João Diogo Manteigas lembra um exemplo fora do mundo do futebol para explicar as diferenças relativamente à à intensidade e contexto dos insultos. “Há uns anos, o jornalista Miguel Sousa Tavares teve uma ação movida contra ele por ter chamado ‘palhaço’ a alguém [o então Presidente da República Aníbal Cavaco Silva] e, quando se defendeu no âmbito do processo, explicou que a expressão tinha um determinado contexto, pois tinha escrito um artigo relacionado, com um tom jocoso e de alguma forma irónica. Jogou com esse sentido”, menciona o jurista. “Neste caso [dos jogadores do FC Porto], é completamente ao lado. O próprio Benfica, se quisesse, poderia fazer uma queixa-crime contra os jogadores, porque efetivamente eles injuriam a instituição, um crime que está previsto no Código Penal.
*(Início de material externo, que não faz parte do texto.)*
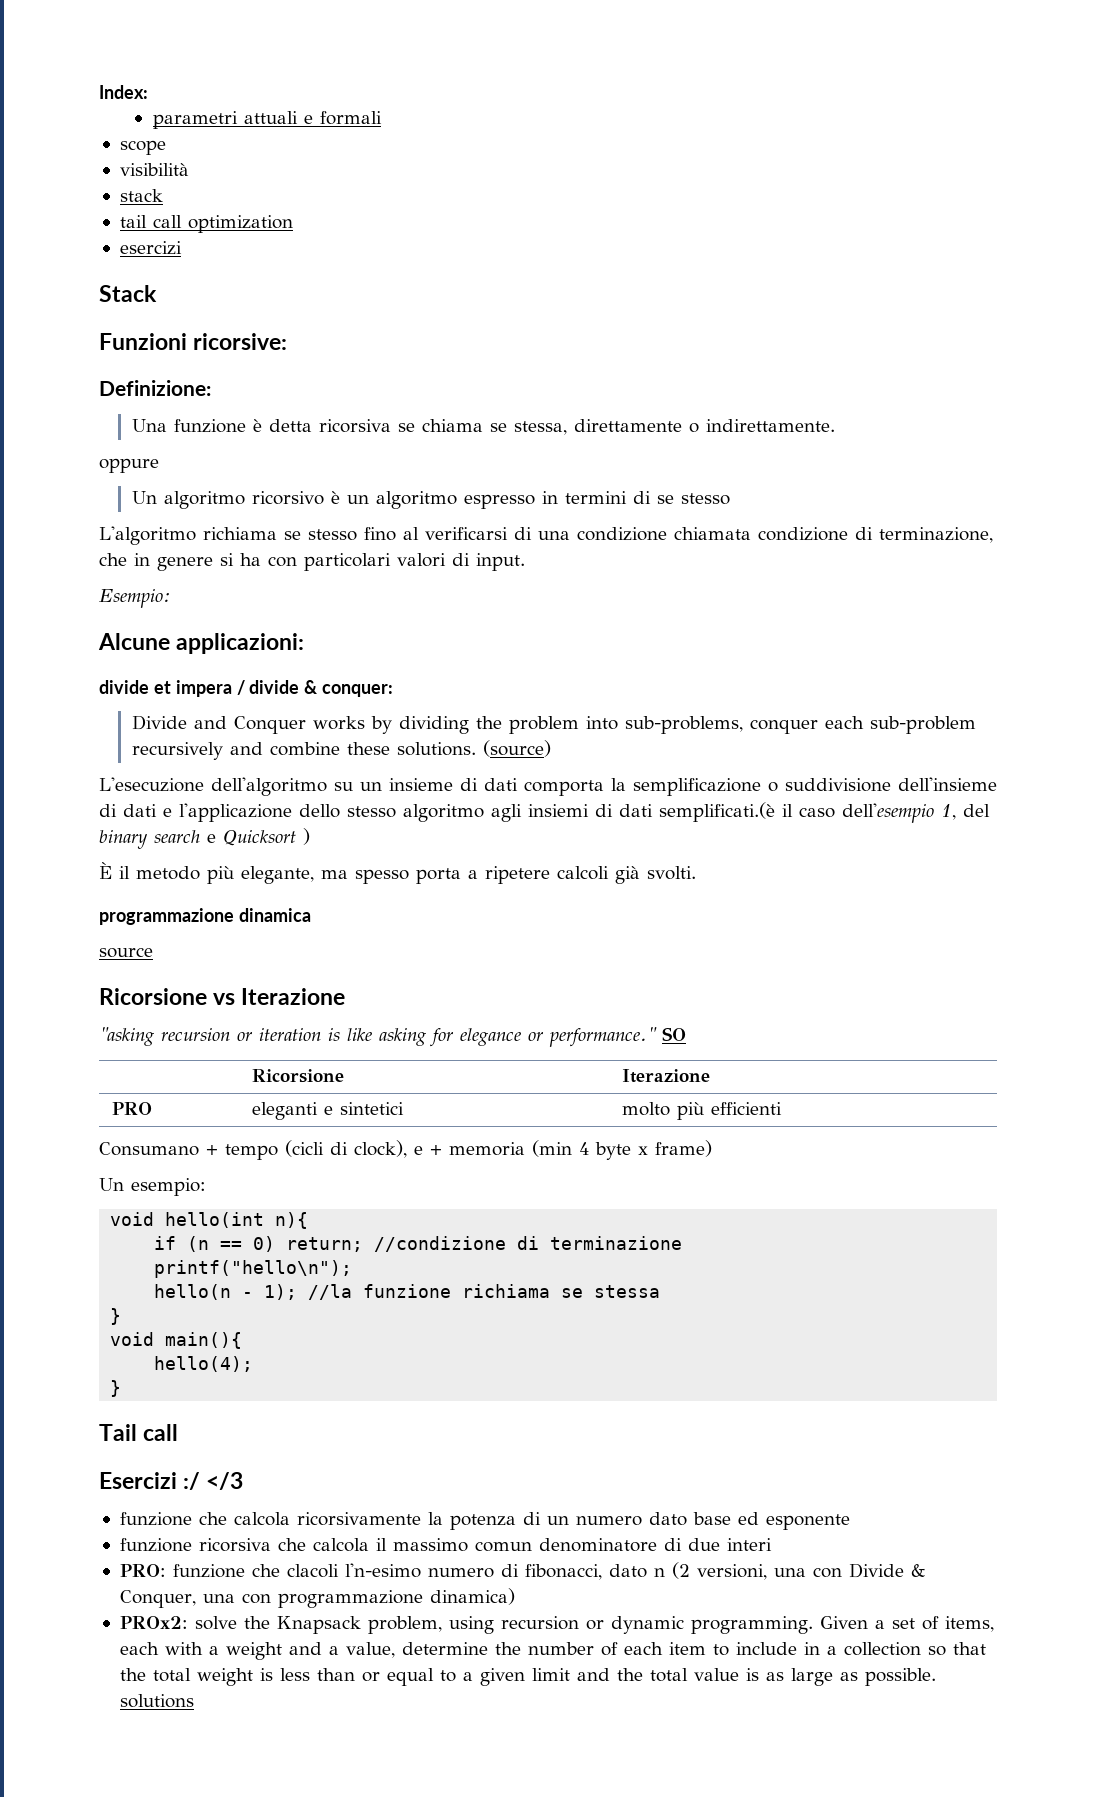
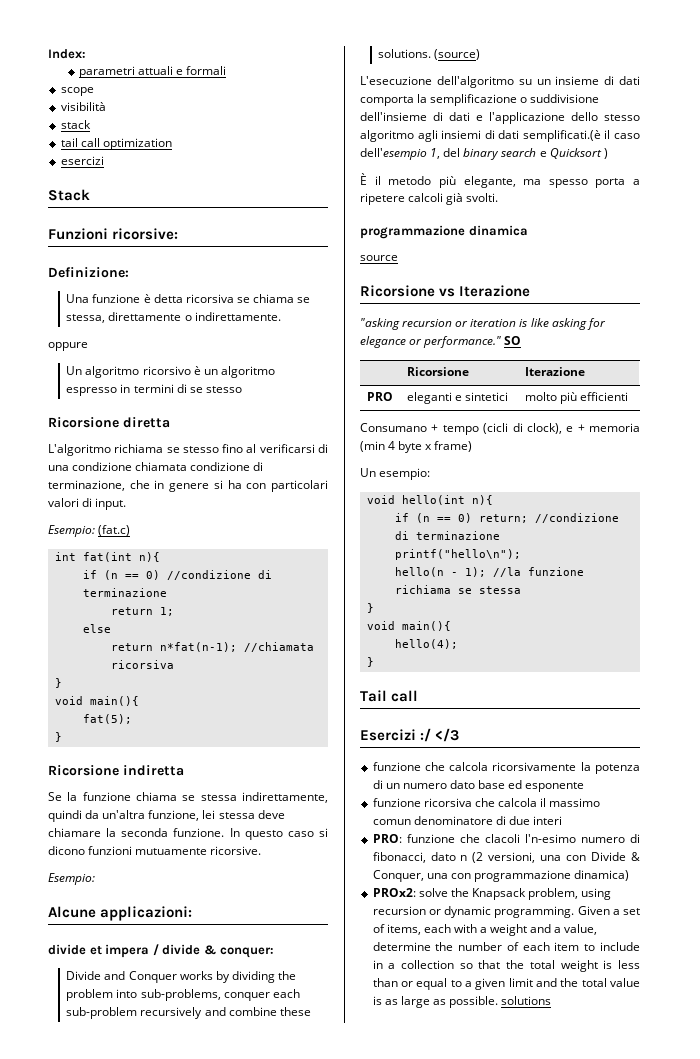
+ Ricorsione diretta
+ Esempio: (fat.c)
+ int fat(int n){
+ if (n == 0) //condizione di terminazione
+ return 1;
+ else
+ return n*fat(n-1); //chiamata ricorsiva
+ }
+ void main(){
+ fat(5);
+ }
+ Ricorsione indiretta
+ Se la funzione chiama se stessa indirettamente, quindi da un'altra funzione, lei stessa deve chiamare la seconda funzione. In questo caso si dicono funzioni mutuamente ricorsive.

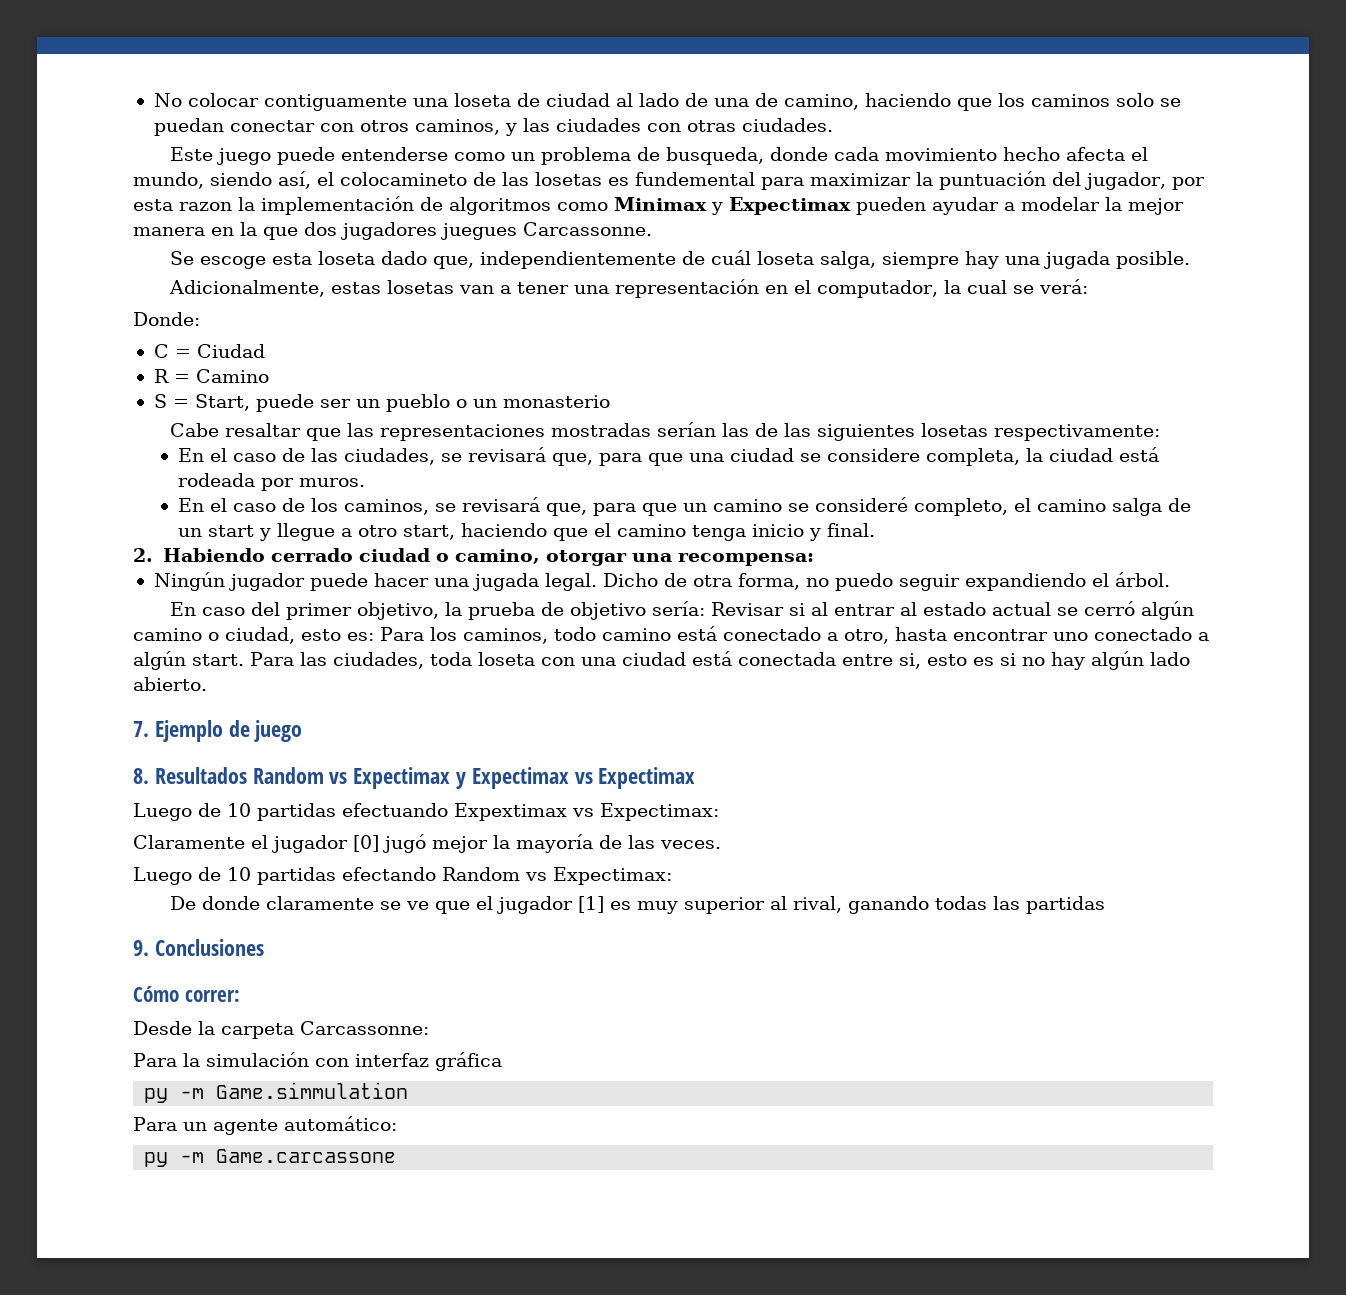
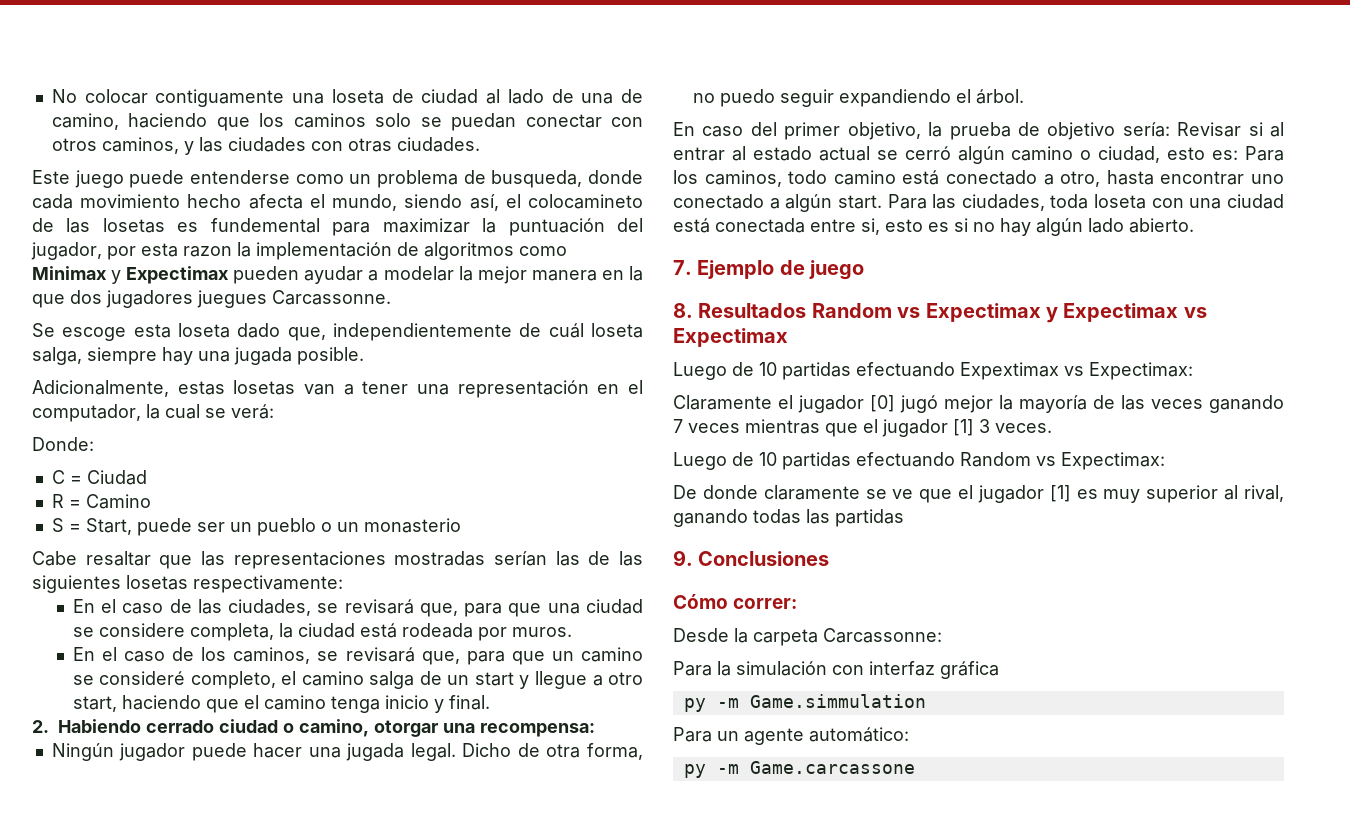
- Claramente el jugador [0] jugó mejor la mayoría de las veces.
+ Claramente el jugador [0] jugó mejor la mayoría de las veces ganando 7 veces mientras que el jugador [1] 3 veces.
- Luego de 10 partidas efectando Random vs Expectimax:
+ Luego de 10 partidas efectuando Random vs Expectimax:

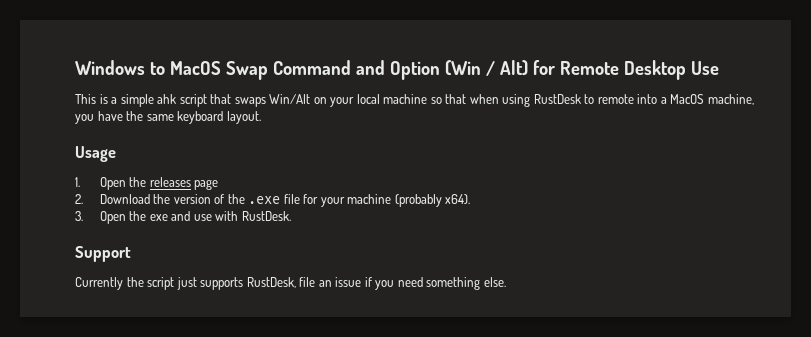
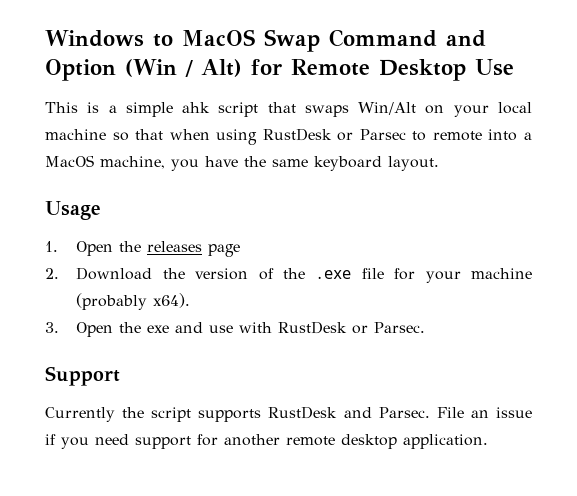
- This is a simple ahk script that swaps Win/Alt on your local machine so that when using RustDesk to remote into a MacOS machine, you have the same keyboard layout.
+ This is a simple ahk script that swaps Win/Alt on your local machine so that when using RustDesk or Parsec to remote into a MacOS machine, you have the same keyboard layout.
- 3. Open the exe and use with RustDesk.
+ 3. Open the exe and use with RustDesk or Parsec.
- Currently the script just supports RustDesk, file an issue if you need something else.
+ Currently the script supports RustDesk and Parsec. File an issue if you need support for another remote desktop application.

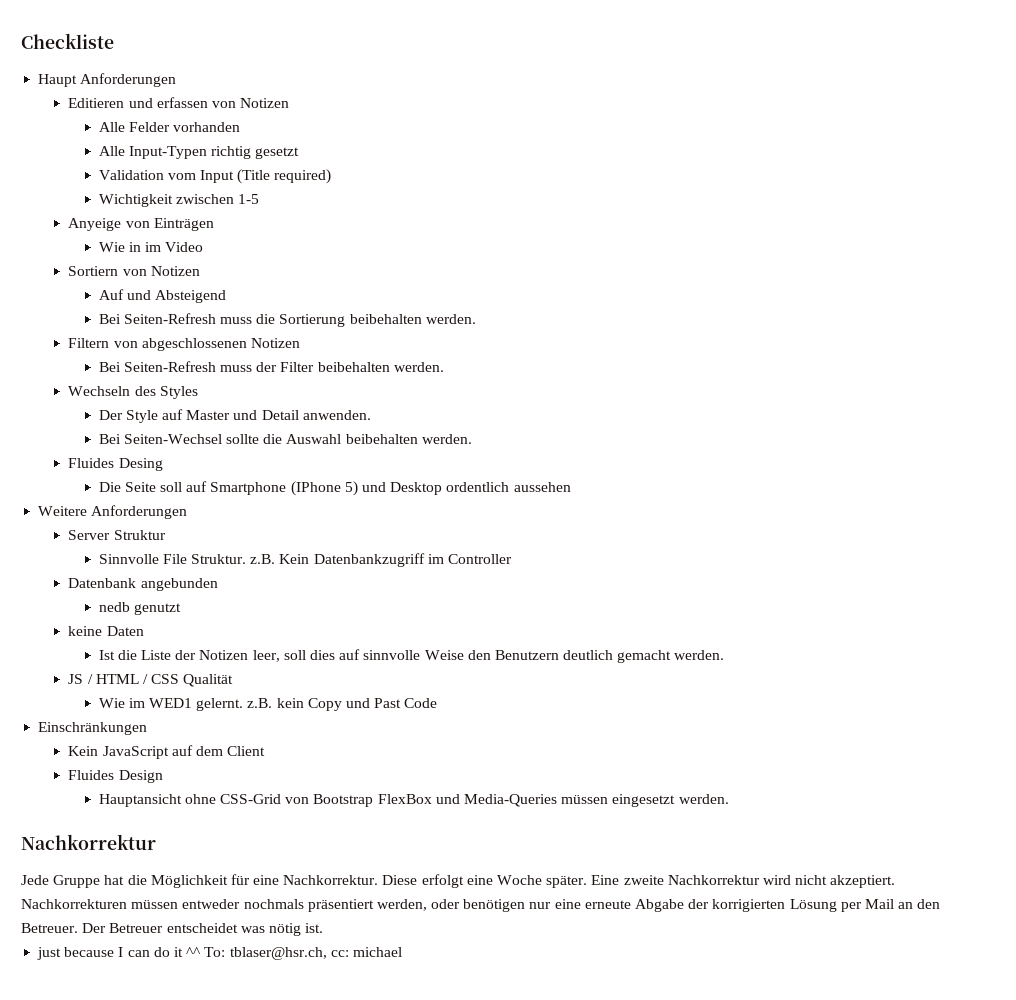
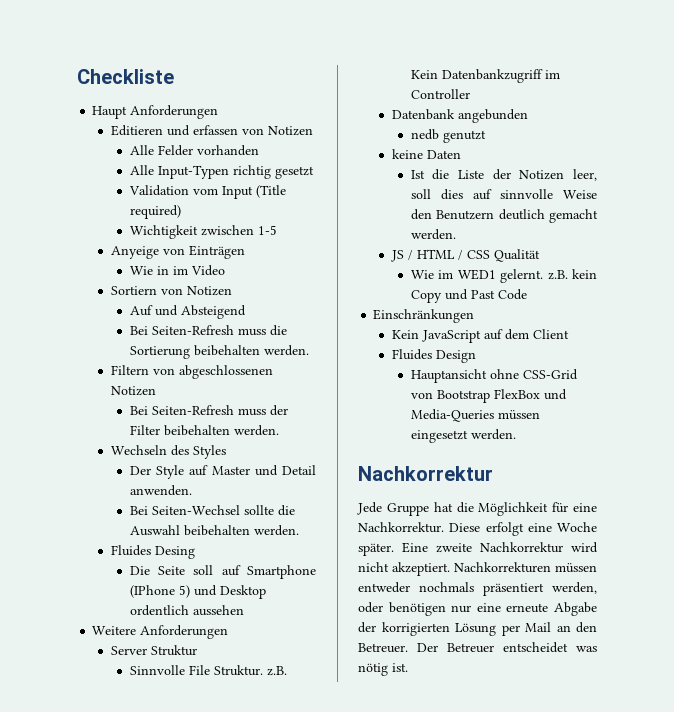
- just because I can do it ^^ To: tblaser@hsr.ch, cc: michael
Os jogadores do FC Porto cantaram ‘filhos da puta, SLB’, não há outra interpretação possível a ter, é injúria, têm de ser punidos. Tanto que eu acho que eles nem vão recorrer, assumiram o castigo para o cumprirem o mais depressa possível.”

Podem os jogadores do FC Porto alegar que as palavras se enquadram no direito à liberdade de expressão? O jurista ridiculariza essa hipótese. “No dia em que um país democrático tenha um tribunal ou um Conselho de Disciplina a aceitar que uma expressão como 'filho da puta' se enquadra no conceito de liberdade de expressão, mais vale encerrar logo os tribunais e as federações. Não estou a dizer que não possam defender-se com isso, mas não é plausível, nem razoável, nem argumento legal. Não são palavras sobre as quais um juiz possa ter dúvidas quanto à intenção ou contexto.”, considera João Diogo Manteigas, que teoriza como os quatro jogadores se poderiam defender caso o queiram fazer.

“Os jogadores podem dizer que as palavras tiveram um contexto. Estavam num jantar, a confraternizar com os adeptos através das redes sociais. Podem alegar que se emocionaram, que se deixaram levar pela corrente e que não pretendiam ofender ninguém, mas as palavras simplesmente saíram. Foi numa altura festiva, os sócios e adeptos do FC Porto começaram a insistir ‘canta, canta, canta’ e eles não queriam deixar mal os adeptos. Então, de forma inconsciente e negligente, proferiram aquelas palavras, sem que com elas tenham querido ofender ou prejudicar. Não têm outra defesa, só pode ser esta.”

João Diogo Manteigas reforça, no entanto, que alegar liberdade de expressão não é possível neste caso. “Se forem para um tribunal dizer que chamar ‘filho da puta’ a uma pessoa ou entidade não é injuriar, é meio caminho andado para levarem um não. Seria gozar com o juiz.”

“Visão doentia”

O comentador CNN Portugal Rui Santos afirma que o comportamento dos quatro jogadores do FC Porto “é uma extensão de uma visão distorcida sobre o que deve ser a sã rivalidade e a coexistência institucional”. "Em Portugal criou-se o hábito de pouco ou nada se fazer para cultivar o desportivismo entre rivais. Isso fica a dever-se em grande parte à 'guerra' Norte-Sul, desencadeada e promovida há décadas no futebol português.  Não se trata de rivalidade, em termos daquilo que seria razoável", diz à CNN Portugal. "Trata-se de uma visão doentia sobre o que deve ser o desporto, mesmo na sua versão mais competitiva no futebol. A ligeireza com que os jogadores portistas gravaram os vídeos em que insultaram os seus congéneres benfiquistas é apenas um (mau) exemplo resultante do ambiente que se criou no futebol em Portugal."

Na opinião do comentador, o castigo atribuído na sequência de uma participação do Benfica justifica-se pois “cabe à justiça desportiva pugnar pela defesa de alguns dos mais importantes valores associados ao desporto e ao futebol, como preceituam os estatutos e os regulamentos da FPF (que aplicou o castigo) e da Liga".

Rui Santos comenta ainda a notícia avançada pelo Porto Canal de que o FC Porto não vai recorrer dos castigos atribuídos pelo Conselho de Disciplina da FPF, afirmando que tal decisão se pode dever a uma tentativa de “controlo de danos”. “Há muito a fazer para que situações destas não se repitam e isso passa por lideranças presidenciais mais responsáveis e, por extensão, por direções de comunicação que ajudem a pacificar o futebol português”, concluiu o comentador da CNN Portugal.